Chevy's Centennial Edition Silverado and Colorado have enjoyed impressive sales since being introduced.

America loves a good rivalry and Americans also love pickup trucks.

Domestic automakers have been relying on the latter, pickups, to help drive profits for much of the last two decades, and Ford and General Motors have long found ways to irritate one another when it comes to sell more trucks than the other.

Now there is a new way: GM has sold more pickups through the first half of 2018 than Ford. GM sold 478,671 pickups, up 12% from last year, according to Kelley Blue Book data. Ford sold 451,138 pickups, a 5% increase.

Now before anyone loses their minds, Ford still holds the title for best-selling vehicle in America with the F-150, which is seeing a sales increase this year too. However, GM has one thing that Ford does not: a midsize pickup.

(Check out our first drive in the 2018 Chevrolet Colorado Redline. Click Here for the review.)

Ford's been enjoying a strong sales year, especially with the unveiling of the F-150 Diesel hitting 30 mpg.

The Chevrolet Colorado and GMC Canyon have been popular add-ons to GM’s truck line-up since they returned a few years ago. When all trucks are counted, GM’s truck market share is 34% while Ford’s is just 32%. This is not a revelation, according to GM officials.

“On a volume basis, we’ve sold more pickups than the F-series over the past four years in a row and that continues through this year,” Jim Cain, a GM spokesman, told the Detroit News.

Including midsize and full-size trucks, GM sold “a record 948,909” pickups in the U.S., “more than any other automaker for the fourth year in a row,” he noted.

Ford sold 896,764 F-series last year, without offering a midsize truck. A Ford spokesman said F-Series is America’s “best-selling truck for 41 straight years.”

“F-Series is on a record setting sales pace in 2018, with increased market share and a winning sales gap of more than 160,000 units over its closest competitor,” said Ford’s Mike Levine in an email. “F-Series transaction prices are the highest of any full-size pickup manufacturer with lower incentives than Ram, Chevrolet or GMC.”

For years GM’s been trying to find ways to take Ford down a peg because of its “Best Selling Vehicle” claim and because that’s what competitors do.

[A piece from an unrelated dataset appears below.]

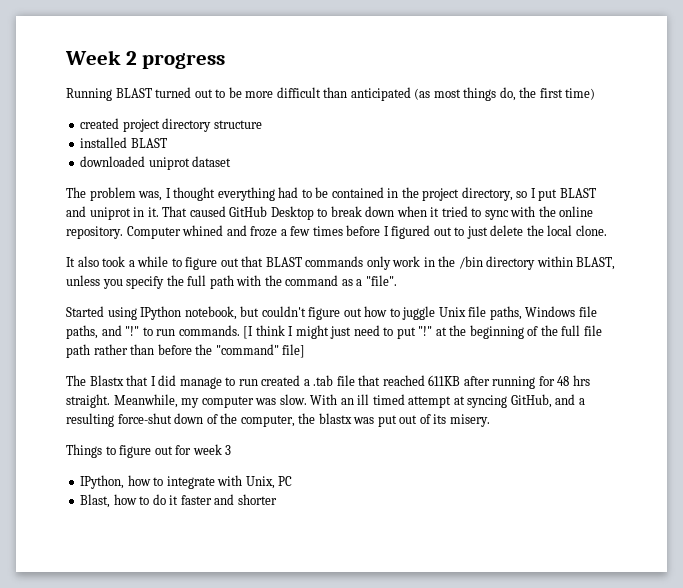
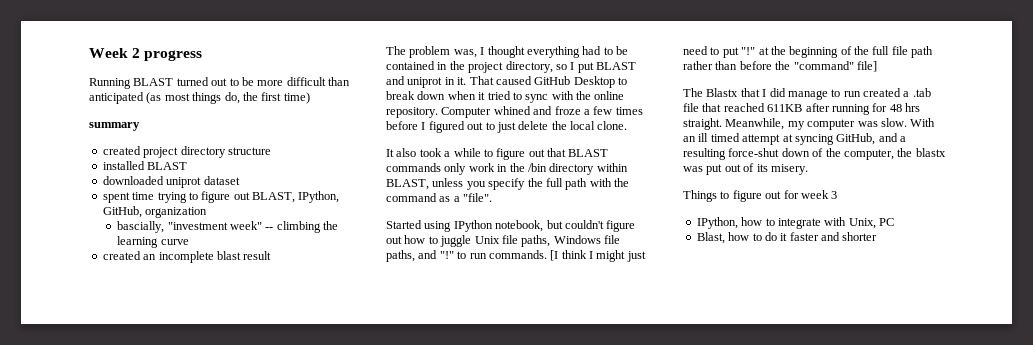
(596, 94) none -> [89,122,140,131] // summary
(232, 161) none -> [102,191,340,203] [102,206,208,218] [117,221,339,233] [117,236,189,248] [102,251,272,263] // spent time trying to figure out BLAST, IPython, GitHub, organization // bascially, "investment week" -- climbing the learning curve // created an incomplete blast result

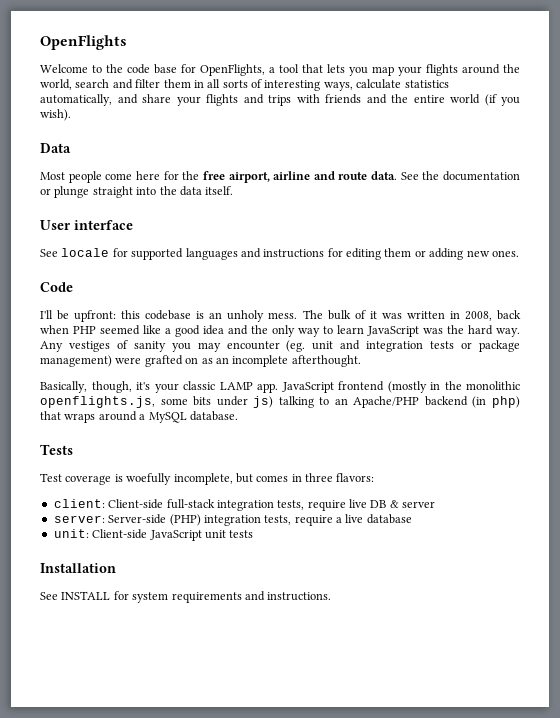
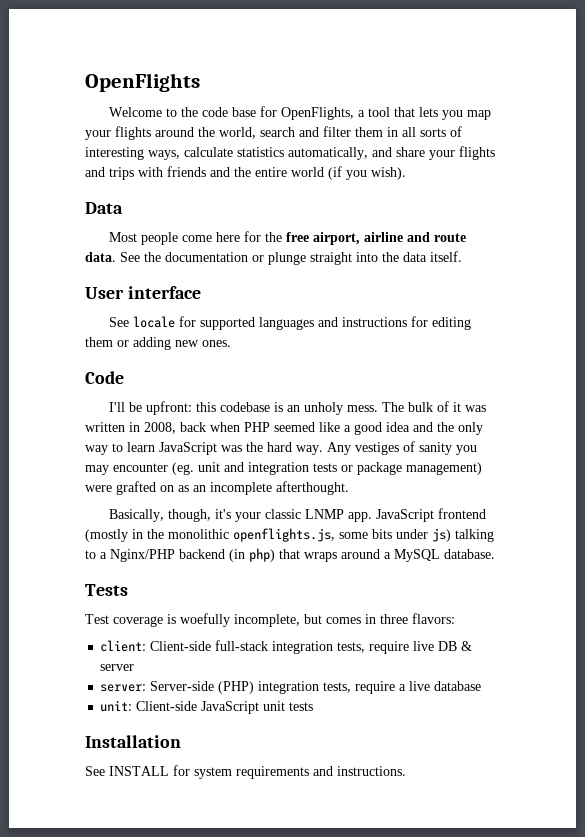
[219,382,253,390] LAMP -> [305,509,345,519] LNMP
[334,396,420,408] an Apache/PHP -> [100,549,175,562] a Nginx/PHP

However, the revelation that GM simply outsells Ford when it comes to trucks is best kind of one upsmanship because its born out of truth.

(Click Here for more about the strong auto sales in June.)

Ram will sell the new and previous body styles concurrently this year, which puts a crimp on sales of Ford and GM.

However, there are a few nuanced points that are glossed over in this latest round of conflict between the automotive version of the Hatfields and McCoys. First, GM’s selling off its old trucks at bargain prices as the new ones start rolling it — which also generates excitement for the brand.

Ford also saw some lost sales this year due to the fire at a supplier facility that hampered the production of some F-Series trucks. The company’s two plants that produce F-Series in Michigan and Missouri were down for about two weeks, meaning thousands upon thousands of trucks weren’t being made.

Additionally, GM benefits slightly because of a strong third party: Ram, which also rolled out its newest model as Ford is sitting on a version that that’s nearly two years old. Two competitors with brand new models means tough sledding.

Ford did fight back with several updates and packages as well as an all-new diesel aimed at drawing in the usual buyer, but GM is ahead on the scorecard – or sales ledger in this case – and Ford won’t have a midsize truck for sale, the new Ranger, until early next year.

In fact, it appears clear that it’s the midsize trucks that are putting GM over the finish line.

Across General Motors, sales of all pickups are soaring, partly because of GM selling down older models to make way for the redesigned 2019 full-size pickups. Levine told the Detroit News that in the full-size pickup segment, not counting midsize pickups, Ford has a 39% market share, which Kelley Blue Book confirms. GM comes in at 33.9% share, said KBB.

(To see more about Chevrolet’s popular Centennial truck line-up, Click Here.)

GM’s Cain credited a “three-truck strategy” for driving up sales. He told the News that Chevrolet and GMC are, “the only brands that offer a midsize, light-duty and heavy-duty pickups. Ford missed the market and they won’t have the Ranger until sometime early next year.”